Assignment :: All lines with the word "subtotal" must be pulled from the entries below.

Extracted material below:

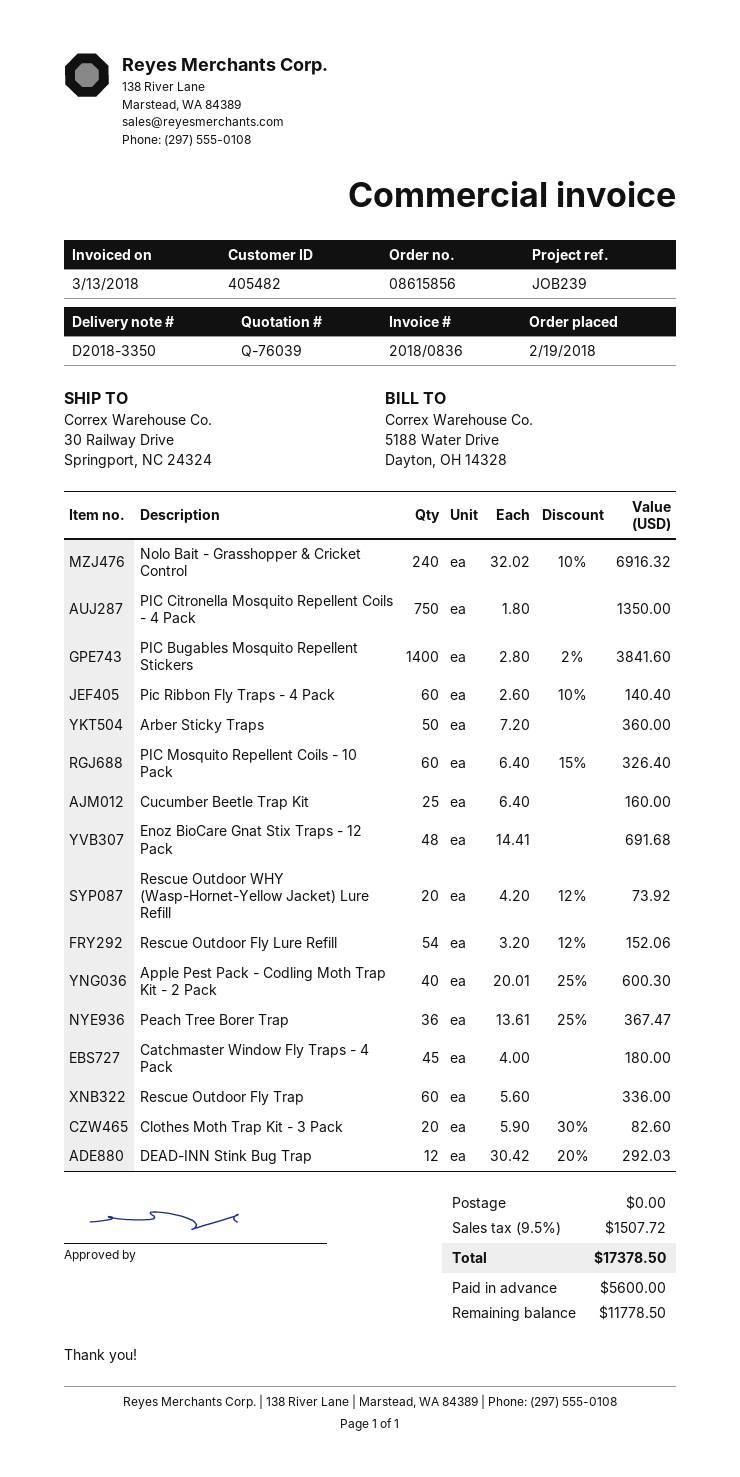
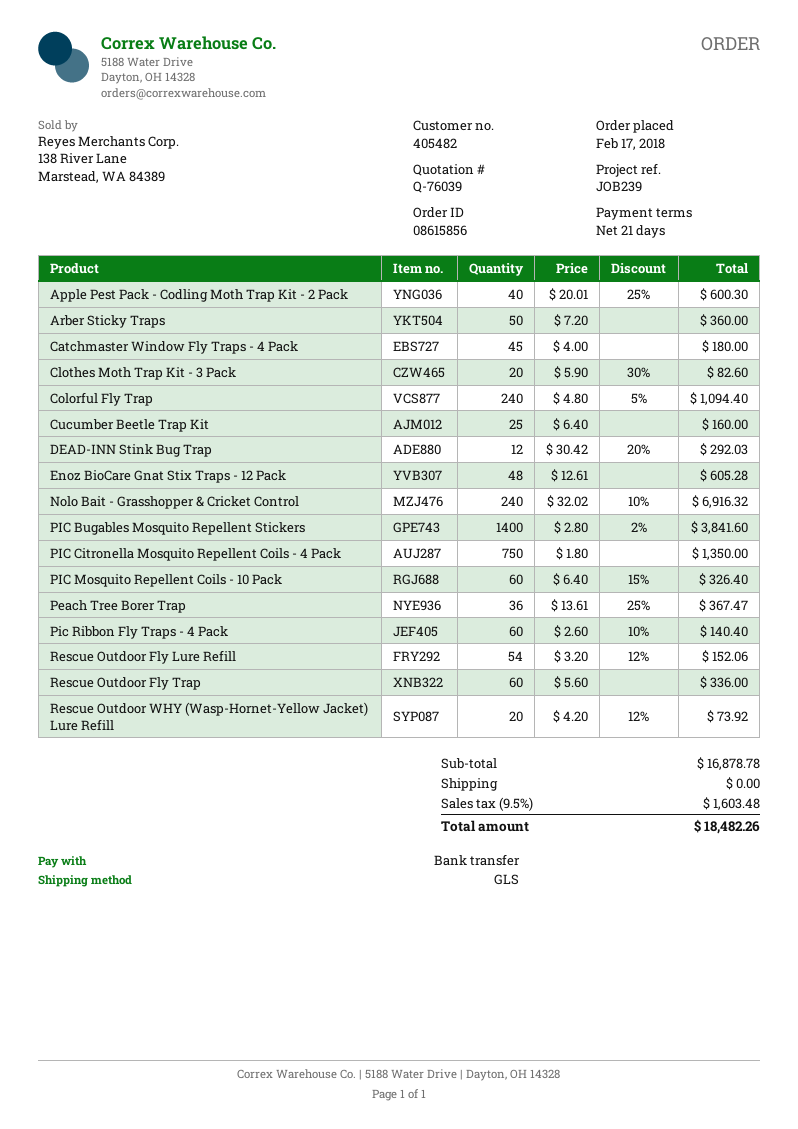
order date: 2018-02-19 -> 2018-02-17
Enoz BioCare Gnat Stix Traps - 12 Pack: 48 x 14.41 = 691.68 -> 48 x 12.61 = 605.28
Colorful Fly Trap: none -> 240 x 4.80 - 5% = 1094.40
tax: 9.5% = 1507.72 -> 9.5% = 1603.48
total: 17378.50 -> 18482.26

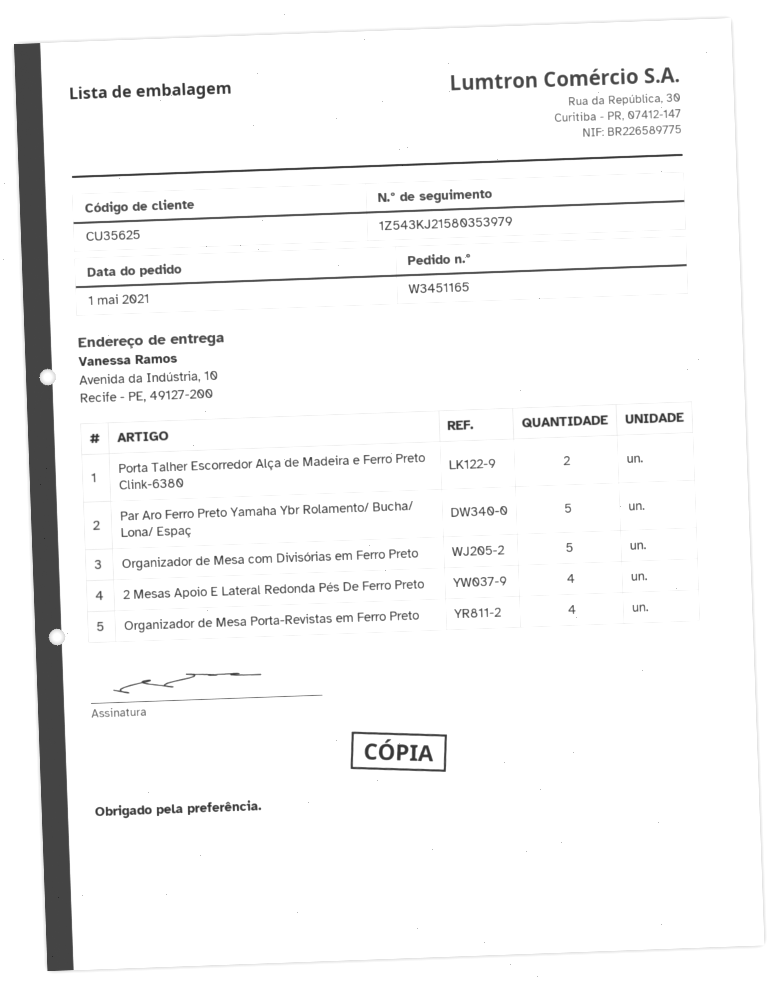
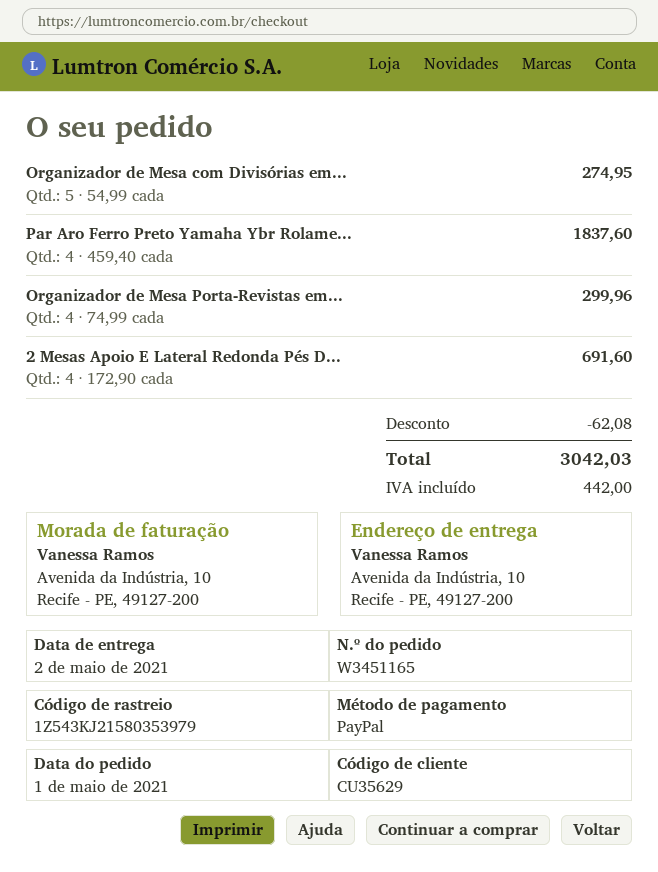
customer number: CU35625 -> CU35629
Porta Talher Escorredor Alça de Madeira e Ferro Preto Clink-6380: 2 -> none
Par Aro Ferro Preto Yamaha Ybr Rolamento/ Bucha/ Lona/ Espaç: 5 -> 4

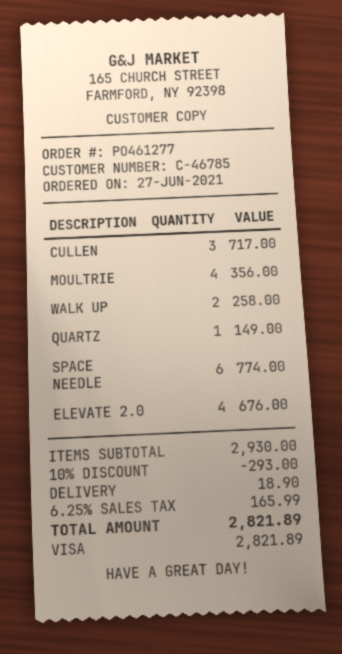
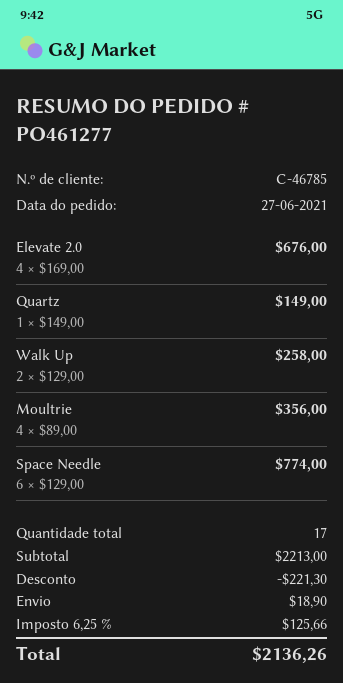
CULLEN: 3 for 717.00 -> none
subtotal: 2930.00 -> 2213.00
discount: 293.00 -> 221.30
tax: 6.25% = 165.99 -> 6.25% = 125.66
total: 2821.89 -> 2136.26

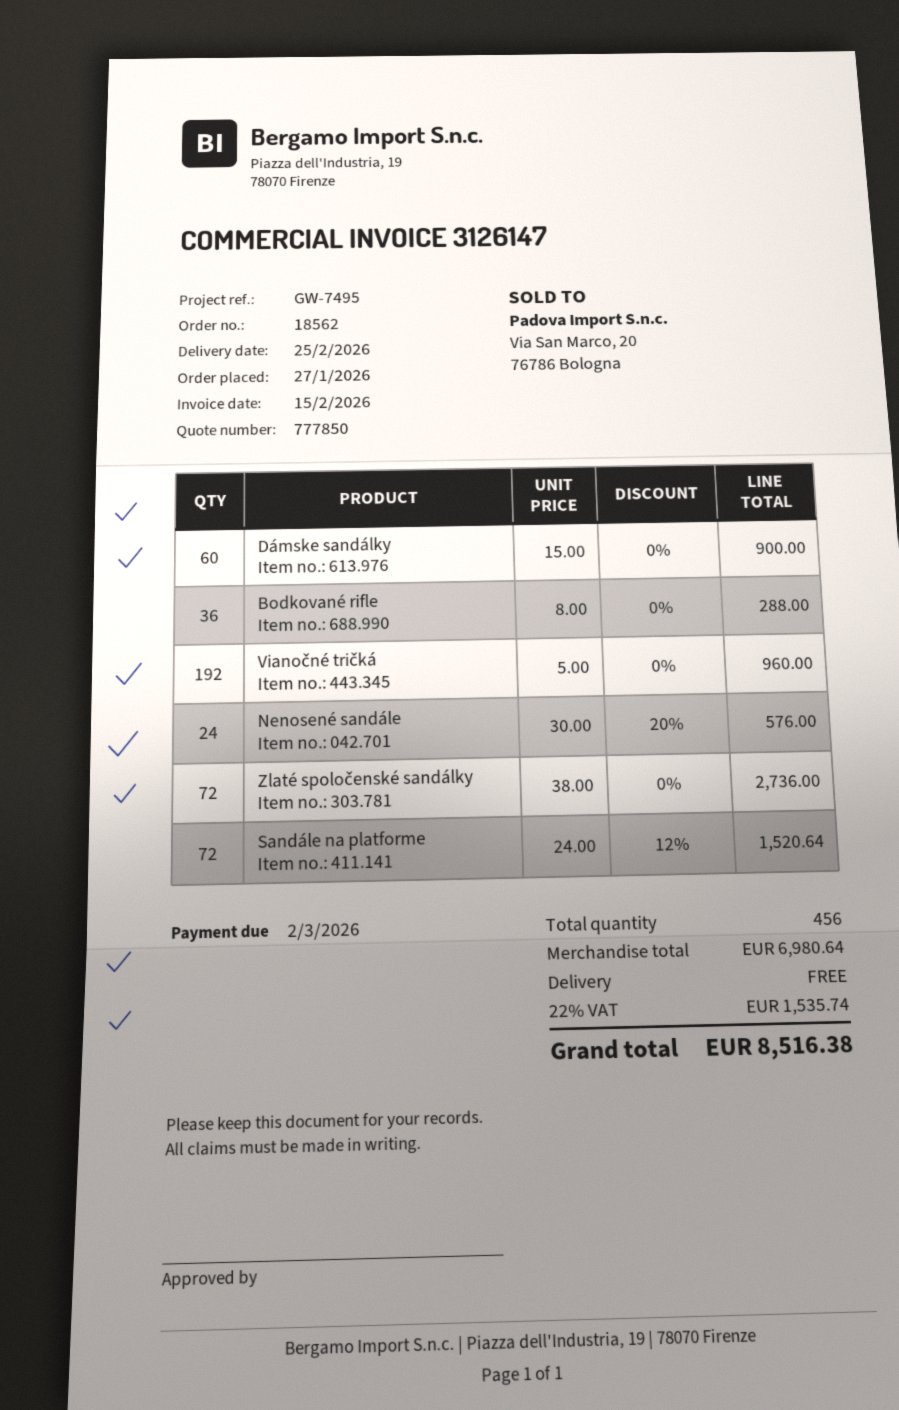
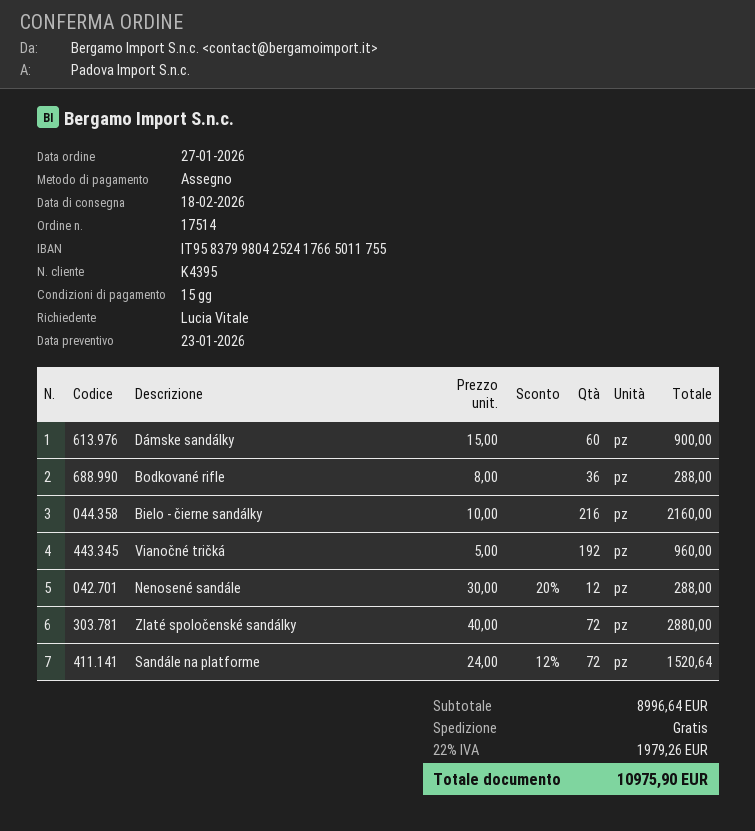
order number: 18562 -> 17514
delivery date: 2026-02-25 -> 2026-02-18
Nenosené sandále: 24 x 30.00 - 20% = 576.00 -> 12 x 30.00 - 20% = 288.00
Zlaté spoločenské sandálky: 72 x 38.00 = 2736.00 -> 72 x 40.00 = 2880.00
Bielo - čierne sandálky: none -> 216 x 10.00 = 2160.00
subtotal: 6980.64 -> 8996.64
tax: 22% = 1535.74 -> 22% = 1979.26
total: 8516.38 -> 10975.90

End of Extracted material.

Task answer ::
subtotal: 2930.00 -> 2213.00
subtotal: 6980.64 -> 8996.64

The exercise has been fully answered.